Les mesures dites « d’inflation sous-jacente » — qui excluent les éléments très volatils comme l’essence et certains aliments — montrent plutôt un ralentissement des pressions inflationnistes.

En termes simples, cela signifie qu’en dehors de l’énergie, plusieurs prix augmentent actuellement beaucoup moins rapidement qu’au cours des dernières années.

Certains secteurs de l’économie commencent même à montrer des signes d’essoufflement.

Avec les paiements hypothécaires élevés, l’augmentation du coût de la vie et les inquiétudes économiques, plusieurs consommateurs réduisent leurs dépenses non essentielles.

La Banque du Canada reste prudente

La prochaine décision de la Banque du Canada concernant les taux d’intérêt est attendue le 10 juin.

Pour le moment, la majorité des analystes croient que le taux directeur devrait rester inchangé à 2,25 %.

La banque centrale maintient actuellement cette approche prudente afin d’éviter de fragiliser davantage l’économie canadienne.

En augmentant les taux d’intérêt, la Banque du Canada pourrait ralentir l’inflation, mais elle risquerait aussi d’accentuer les difficultés financières de nombreux ménages déjà très endettés.

À l’inverse, si elle baisse les taux trop rapidement alors que les prix de l’énergie continuent de grimper, l’inflation pourrait repartir encore plus fortement.

Les propriétaires surveillent la situation de près

Pour les propriétaires qui doivent renouveler leur hypothèque prochainement, l’évolution des taux demeure une source importante de stress.

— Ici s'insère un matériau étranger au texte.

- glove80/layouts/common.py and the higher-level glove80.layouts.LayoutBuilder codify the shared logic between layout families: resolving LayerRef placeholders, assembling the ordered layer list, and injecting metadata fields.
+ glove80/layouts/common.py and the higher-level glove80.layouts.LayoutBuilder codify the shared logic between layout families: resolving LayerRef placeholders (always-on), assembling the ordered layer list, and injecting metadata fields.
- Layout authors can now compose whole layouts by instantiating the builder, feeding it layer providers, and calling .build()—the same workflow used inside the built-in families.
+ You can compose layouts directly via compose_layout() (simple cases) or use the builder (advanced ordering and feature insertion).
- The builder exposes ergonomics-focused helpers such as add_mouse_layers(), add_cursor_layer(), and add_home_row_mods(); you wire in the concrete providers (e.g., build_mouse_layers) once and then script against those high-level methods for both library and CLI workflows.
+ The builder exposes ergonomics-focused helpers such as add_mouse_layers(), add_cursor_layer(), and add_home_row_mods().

Plusieurs Canadiens ayant signé leur prêt durant la pandémie à des taux historiquement bas font maintenant face à des renouvellements beaucoup plus coûteux.

Dans certains cas, les paiements mensuels augmentent de plusieurs centaines de dollars par mois.

La bonne nouvelle, selon plusieurs économistes, est que l’inflation actuelle semble surtout alimentée par le pétrole et l’essence plutôt que par une surchauffe générale de l’économie.

Autrement dit, si les prix de l’énergie se stabilisent au cours des prochains mois, la Banque du Canada pourrait continuer d’éviter une nouvelle hausse de taux.

Mais tant que les prix du pétrole resteront élevés et que les tensions internationales persisteront, l’incertitude continuera de planer sur les taux d’intérêt, les hypothèques et le coût de la vie au Canada.